Nami Mun and Walter Mosley

May 24, 2009 20:29

These are reviews of two novels I listened to as audiobooks last month.

16. Miles from Nowhere by Nami Mun, 2009

This is a first novel by Korean-American author Nami Mun about a young girl named Joon who's run away from home and is on her own in New York City. It's told as a series of episodes, starting when she's thirteen and going through her teenage years, and it's not always clear how much time has passed in between or how she got from one situation to another. (I think listening to it as an audiobook also made that harder to deal with and I'd recommend reading it as a book.) There's a lot of painful stuff in this - violence, racism, prostitution, drug addiction, an unwanted pregnancy - but there's something really compelling about the narrative voice that makes it hard to put down (or in my case, stop listening). I would recommend this book mainly for the poetic language and the fascinating characterization of Joon. Just don't go into it thinking it'll be a fun or easy read.

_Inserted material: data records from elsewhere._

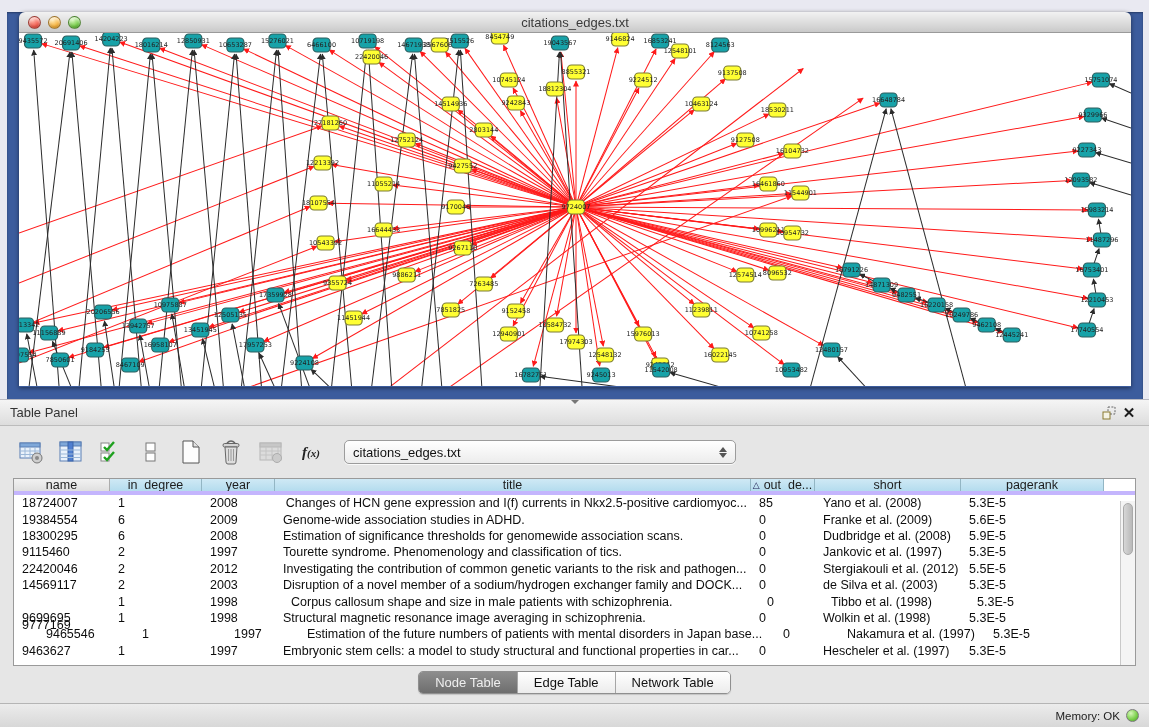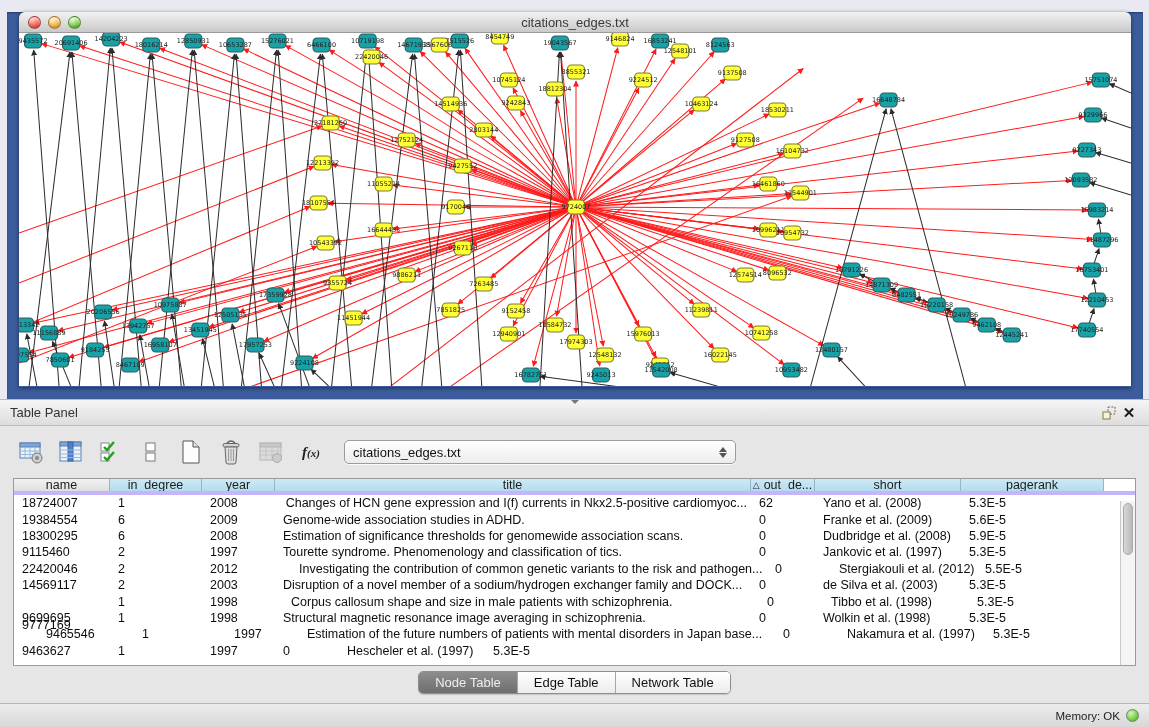--- a/index.html
+++ b/index.html
@@ -590,21 +590,21 @@
         <div class="th" style="width: 143px;">
           <span>pagerank</span>
         </div>
       </div>
     <div class="tbody" id="tbody">
         <div class="tr">
           <div class="td" style="width: 96px;">18724007</div>
           <div class="td" style="width: 92px;">1</div>
           <div class="td" style="width: 73px;">2008</div>
           <div class="td" style="width: 476px; text-align: right;">Changes of HCN gene expression and I(f) currents in Nkx2.5-positive cardiomyoc...</div>
-          <div class="td" style="width: 64px;">62</div>
+          <div class="td" style="width: 64px;">85</div>
           <div class="td" style="width: 146px;">Yano et al. (2008)</div>
           <div class="td" style="width: 143px;">5.3E-5</div>
         </div>
         <div class="tr">
           <div class="td" style="width: 96px;">19384554</div>
           <div class="td" style="width: 92px;">6</div>
           <div class="td" style="width: 73px;">2009</div>
           <div class="td" style="width: 476px;">Genome-wide association studies in ADHD.</div>
           <div class="td" style="width: 64px;">0</div>
           <div class="td" style="width: 146px;">Franke et al. (2009)</div>
@@ -625,21 +625,21 @@
           <div class="td" style="width: 73px;">1997</div>
           <div class="td" style="width: 476px;">Tourette syndrome. Phenomenology and classification of tics.</div>
           <div class="td" style="width: 64px;">0</div>
           <div class="td" style="width: 146px;">Jankovic et al. (1997)</div>
           <div class="td" style="width: 143px;">5.3E-5</div>
         </div>
         <div class="tr">
           <div class="td" style="width: 96px;">22420046</div>
           <div class="td" style="width: 92px;">2</div>
           <div class="td" style="width: 73px;">2012</div>
-          <div class="td" style="width: 476px; margin-left: 16px;">Investigating the contribution of common genetic variants to the risk and pathogen...</div>
+          <div class="td" style="width: 476px;">Investigating the contribution of common genetic variants to the risk and pathogen...</div>
           <div class="td" style="width: 64px;">0</div>
           <div class="td" style="width: 146px;">Stergiakouli et al. (2012)</div>
           <div class="td" style="width: 143px;">5.5E-5</div>
         </div>
         <div class="tr">
           <div class="td" style="width: 96px;">14569117</div>
           <div class="td" style="width: 92px;">2</div>
           <div class="td" style="width: 73px;">2003</div>
           <div class="td" style="width: 476px;">Disruption of a novel member of a sodium/hydrogen exchanger family and DOCK...</div>
           <div class="td" style="width: 64px;">0</div>
@@ -670,20 +670,21 @@
           <div class="td" style="width: 73px;">1997</div>
           <div class="td" style="width: 476px;">Estimation of the future numbers of patients with mental disorders in Japan base...</div>
           <div class="td" style="width: 64px;">0</div>
           <div class="td" style="width: 146px;">Nakamura et al. (1997)</div>
           <div class="td" style="width: 143px;">5.3E-5</div>
         </div>
         <div class="tr">
           <div class="td" style="width: 96px;">9463627</div>
           <div class="td" style="width: 92px;">1</div>
           <div class="td" style="width: 73px;">1997</div>
+          <div class="td" style="width: 476px;">Embryonic stem cells: a model to study structural and functional properties in car...</div>
           <div class="td" style="width: 64px;">0</div>
           <div class="td" style="width: 146px;">Hescheler et al. (1997)</div>
           <div class="td" style="width: 143px;">5.3E-5</div>
         </div>
       </div>
     <div class="vscroll">
       <div class="vthumb"></div>
     </div>
   </div>
 

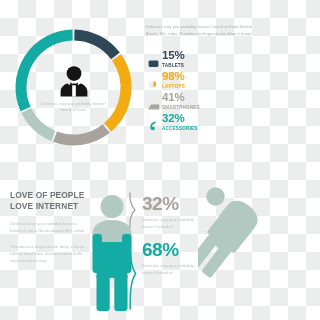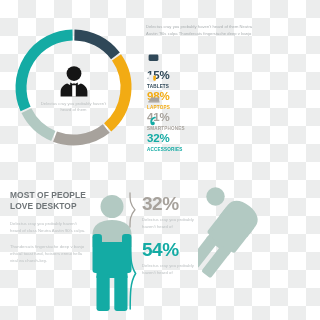--- a/index.html
+++ b/index.html
@@ -27,21 +27,21 @@
     width:74px;margin-top:4px;text-align:center;
     font-size:4.1px;line-height:1.55;color:#b9bdbe;letter-spacing:.05px;
   }
 
   
   #right-col{position:absolute;left:146px;top:24px;width:112px;}
   #right-intro{
     font-size:4.1px;line-height:1.62;color:#a9aeb0;width:108px;letter-spacing:.05px;
   }
   #legend{margin-top:10px;}
-  .legend-row{display:flex;align-items:flex-start;height:21px;flex-direction:column;}
+  .legend-row{display:flex;align-items:flex-end;height:21px;}
   .legend-ico{width:15px;flex:0 0 15px;display:flex;align-items:center;justify-content:center;padding-top:3px;}
   .legend-txt{flex:1;padding-left:1px;}
   .legend-pct{font-size:11.5px;font-weight:bold;line-height:1.02;letter-spacing:-.2px;}
   .legend-lbl{font-size:4.6px;font-weight:bold;line-height:1.1;letter-spacing:.18px;margin-top:.5px;}
 
   
   #bottom-left{position:absolute;left:10px;top:190px;width:78px;}
   #bl-title{
     font-size:8.4px;font-weight:bold;color:#6f7578;line-height:1.32;
     letter-spacing:.1px;
@@ -146,21 +146,21 @@
         <span class="legend-txt">
           <span class="legend-pct" style="color:#14aba4">32%</span>
           <span class="legend-lbl" style="color:#14aba4;display:block">ACCESSORIES</span>
         </span>
       </div>
 
     </div>
   </div>
 
   <div id="bottom-left">
-    <div id="bl-title">MOST OF PEOPLE LOVE DESKTOP</div>
+    <div id="bl-title">LOVE OF PEOPLE LOVE INTERNET</div>
     <div class="bl-para">Delectus cray you probably haven't heard of class Neutra Austin 90's culpa.</div>
     <div class="bl-para">Thundercats fingerstache deep v banjo ethical toast fund, hoisters ennui hella viral ea church-key.</div>
   </div>
 
   <svg id="fig-standing" viewBox="0 0 48 118">
     <circle cx="24" cy="12.5" r="11.5" fill="#b2c9c2"></circle>
     <path d="M24 26 C12 26 4.5 31.5 4.5 40 L4.5 53 L43.5 53 L43.5 40 C43.5 31.5 36 26 24 26 Z" fill="#b2c9c2"></path>
     <rect x="4.5" y="40" width="9.5" height="39" rx="3.2" fill="#14aba4"></rect>
     <rect x="34" y="40" width="9.5" height="39" rx="3.2" fill="#14aba4"></rect>
     <rect x="8.5" y="48" width="31" height="36" fill="#14aba4"></rect>
@@ -192,20 +192,20 @@
         <div class="stat-pct" style="color:#a7a29c">32%</div>
         <div class="stat-note">Delectus cray you probably haven't heard of</div>
       </div>
     </div>
 
     <div class="stat-block" id="stat-bottom">
       <svg class="brace" width="11" height="72" viewBox="0 0 11 72">
         <path d="M2.2 1 C2.2 15 2.2 27 7.6 35.5 C2.2 44 2.2 56 2.2 71" fill="none" stroke="#14aba4" stroke-width="1.5" stroke-linecap="round"></path>
       </svg>
       <div class="stat-body">
-        <div class="stat-pct" style="color:#14aba4">54%</div>
+        <div class="stat-pct" style="color:#14aba4">68%</div>
         <div class="stat-note">Delectus cray you probably haven't heard of</div>
       </div>
     </div>
 
   </div>
 
 </div>
 
 </body></html>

17. The Wave by Walter Mosley, 2006

This is a short sci-fi novel by an author whose best known for his crime fiction (Devil in a Blue Dress and other Easy Rawlins mysteries have been reviewed a lot here at the comm.) It starts out with the narrator, a recently divorced and recently laid off black man living in California in the present day, receiving a series of phone calls from a man who claims to be his father, even though his father died nine years ago. He goes to investigate and weird stuff happens.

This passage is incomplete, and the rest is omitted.